Copy, word for word, the lines below from the one containing "align-items: flex-start ->" up to and including the one containing "background: #86efac ->", with pictures left out.

*Exercise data:*
########

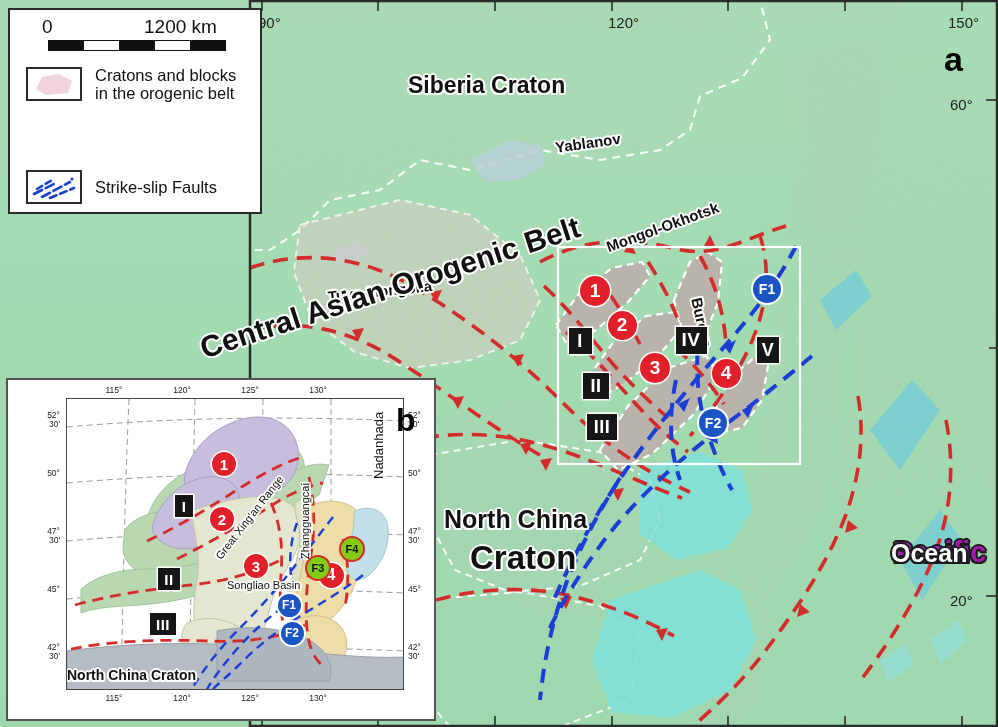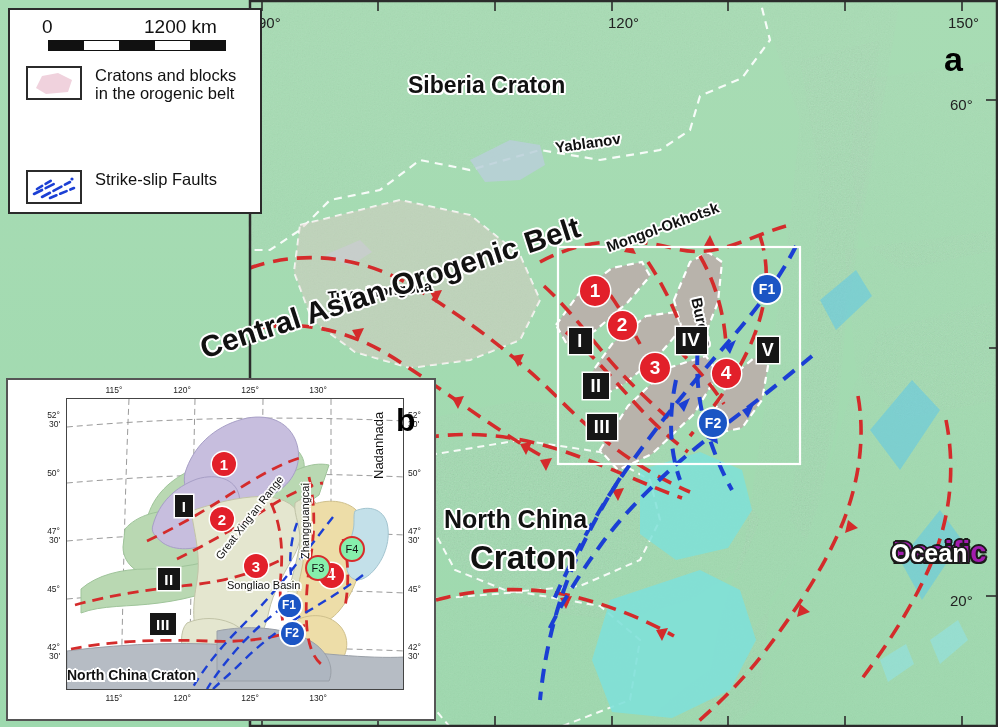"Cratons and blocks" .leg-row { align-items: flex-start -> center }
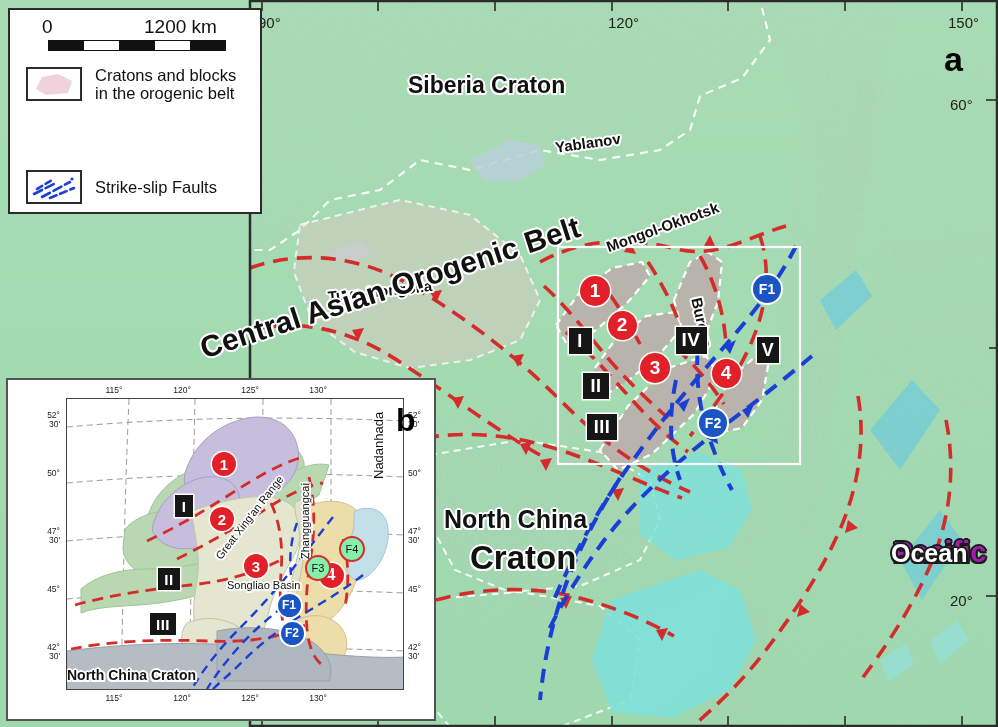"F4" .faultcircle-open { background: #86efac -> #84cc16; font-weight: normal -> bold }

########

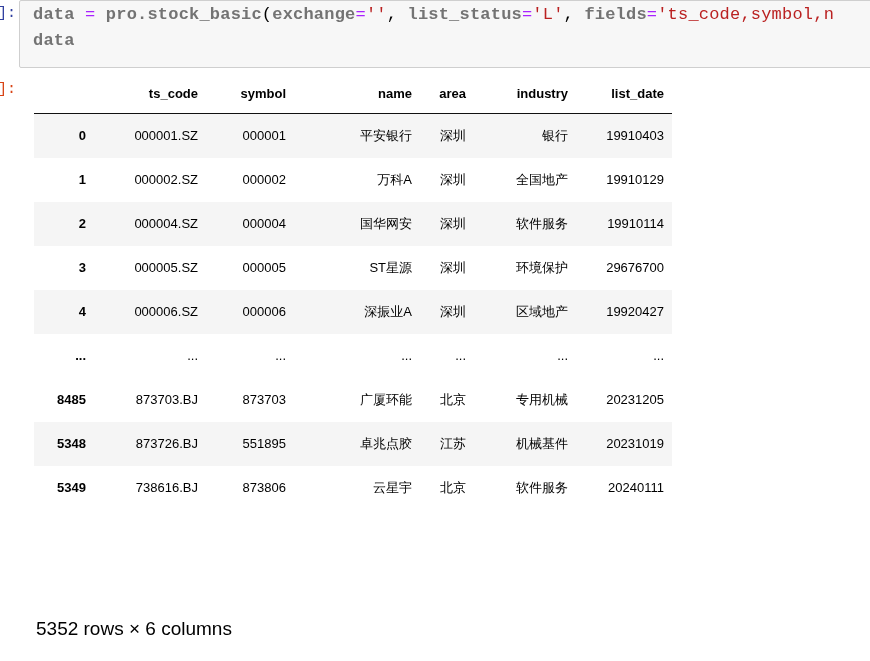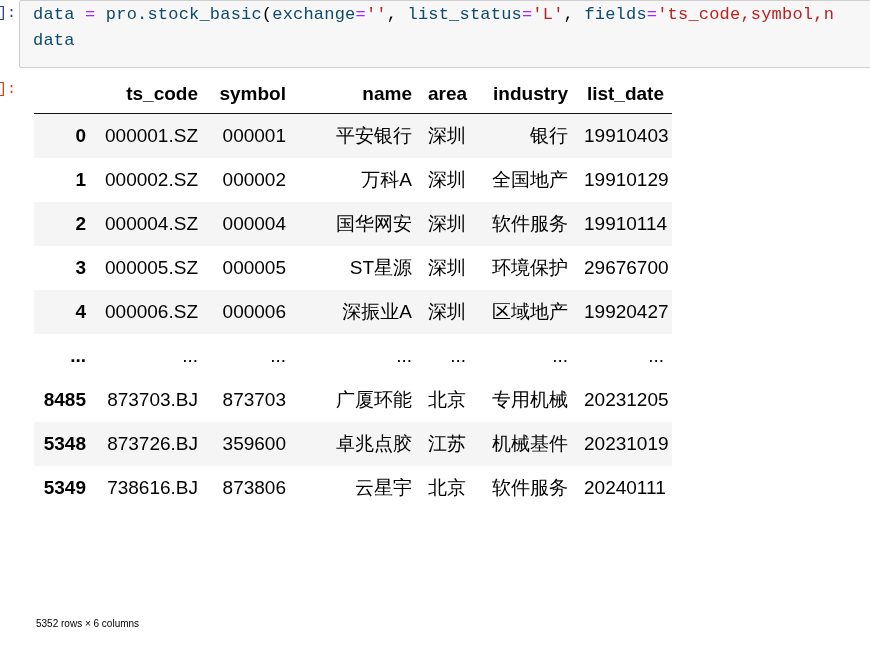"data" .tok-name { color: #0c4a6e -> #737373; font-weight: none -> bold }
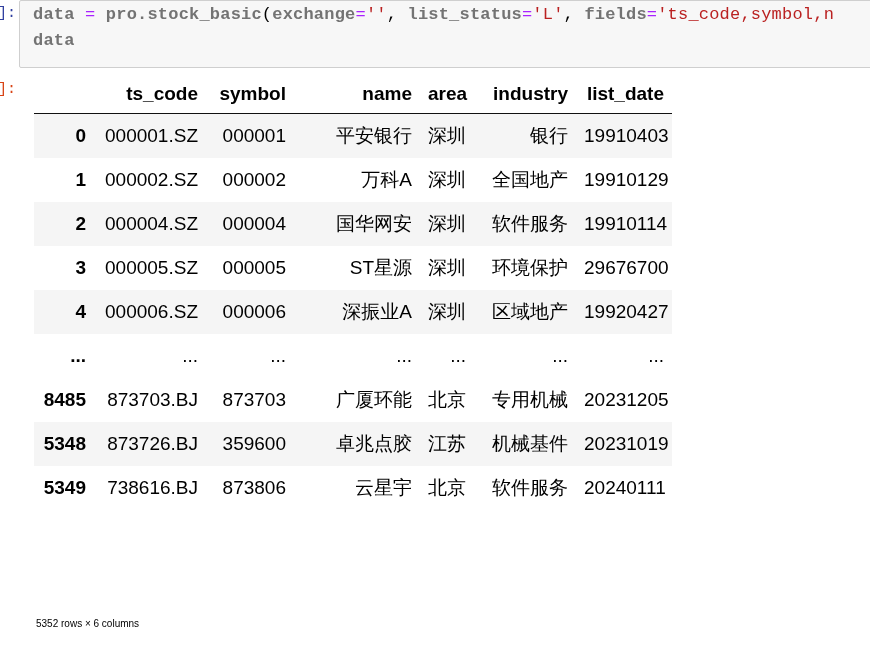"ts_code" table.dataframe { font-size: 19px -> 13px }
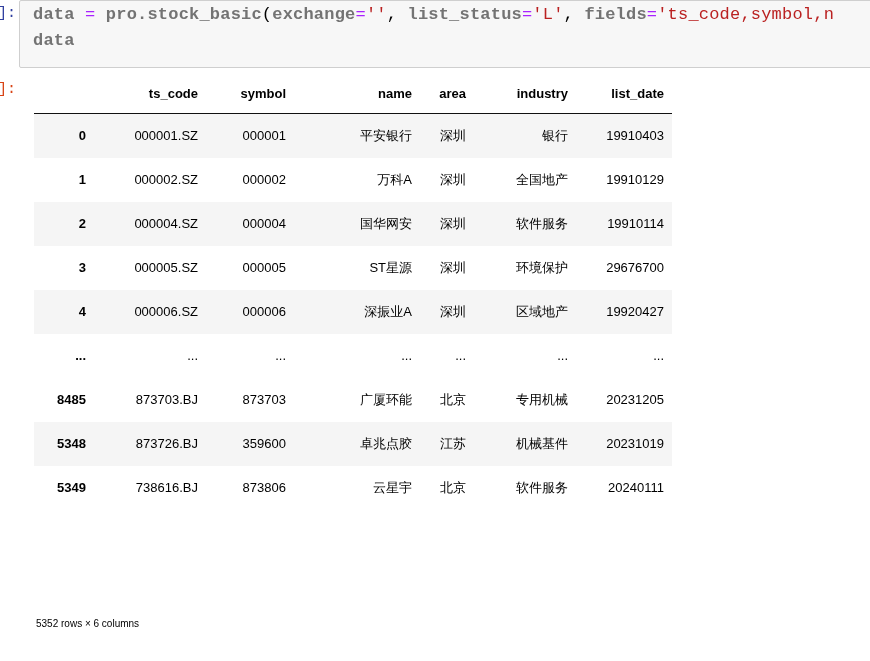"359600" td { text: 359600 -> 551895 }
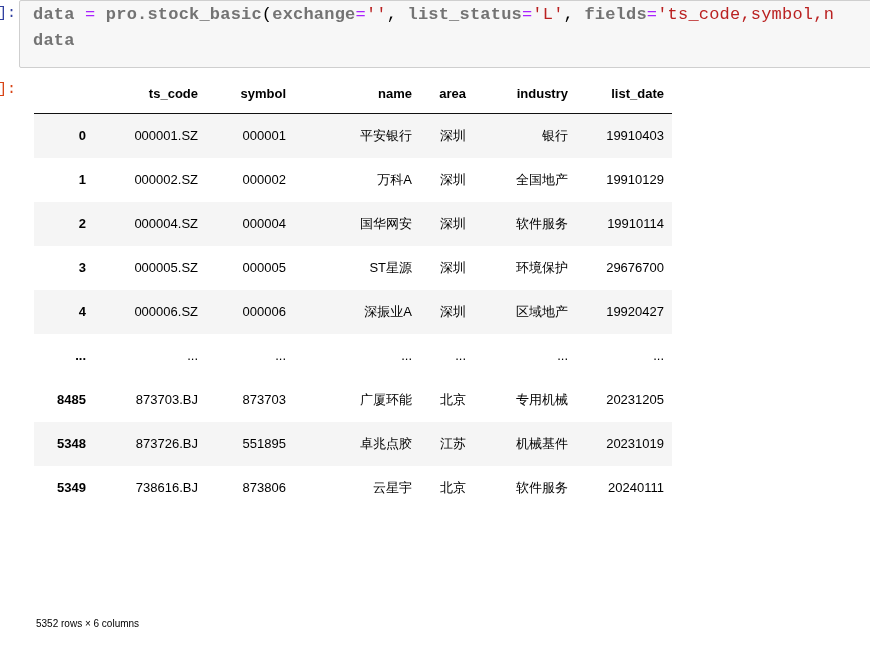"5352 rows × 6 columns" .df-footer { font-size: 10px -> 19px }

########

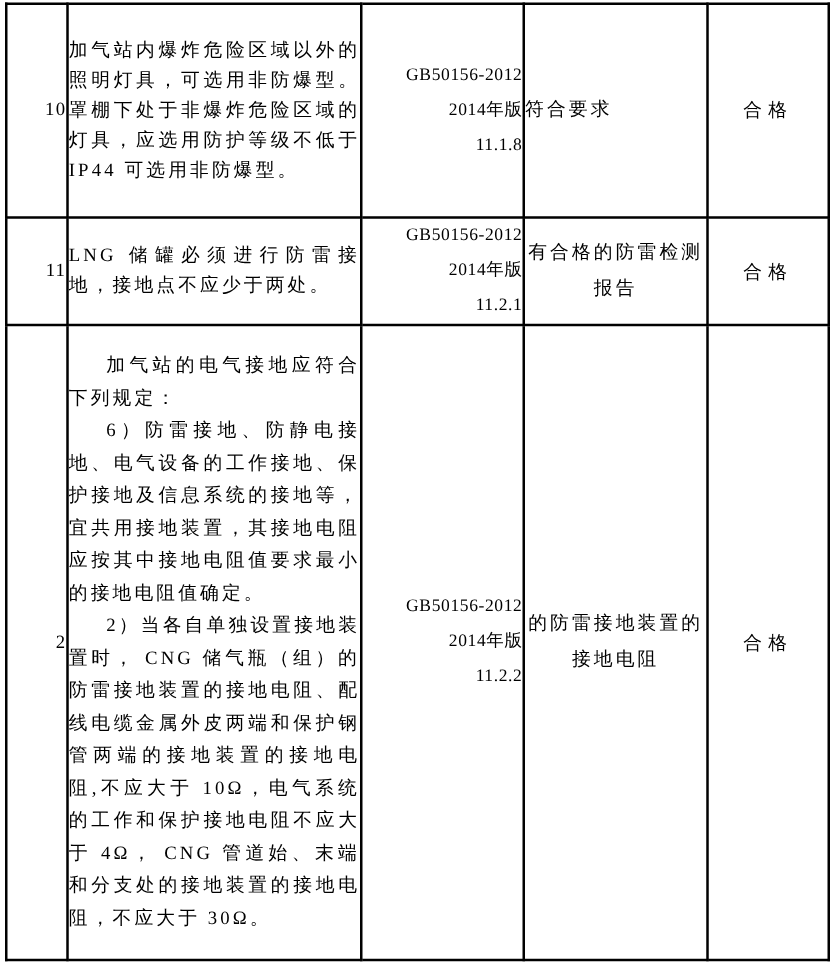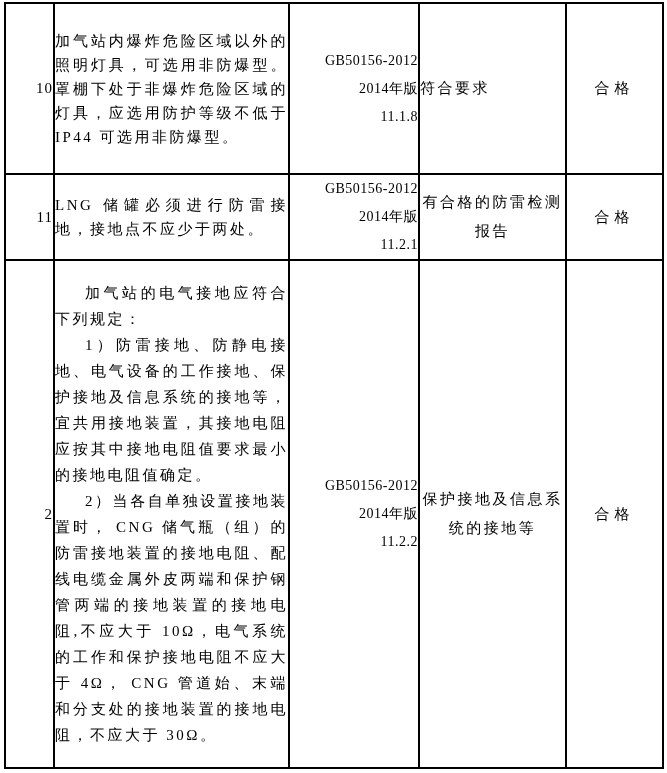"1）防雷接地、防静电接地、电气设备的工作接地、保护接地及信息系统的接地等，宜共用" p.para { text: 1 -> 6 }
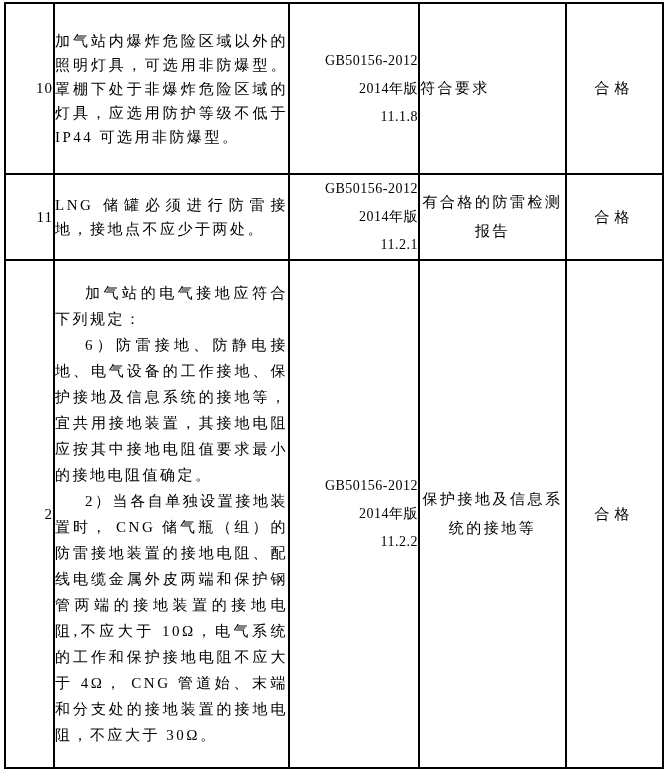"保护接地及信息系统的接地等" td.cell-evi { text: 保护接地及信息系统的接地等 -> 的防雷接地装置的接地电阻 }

########

*Solution:*
"Cratons and blocks" .leg-row { align-items: flex-start -> center }
"F4" .faultcircle-open { background: #86efac -> #84cc16; font-weight: normal -> bold }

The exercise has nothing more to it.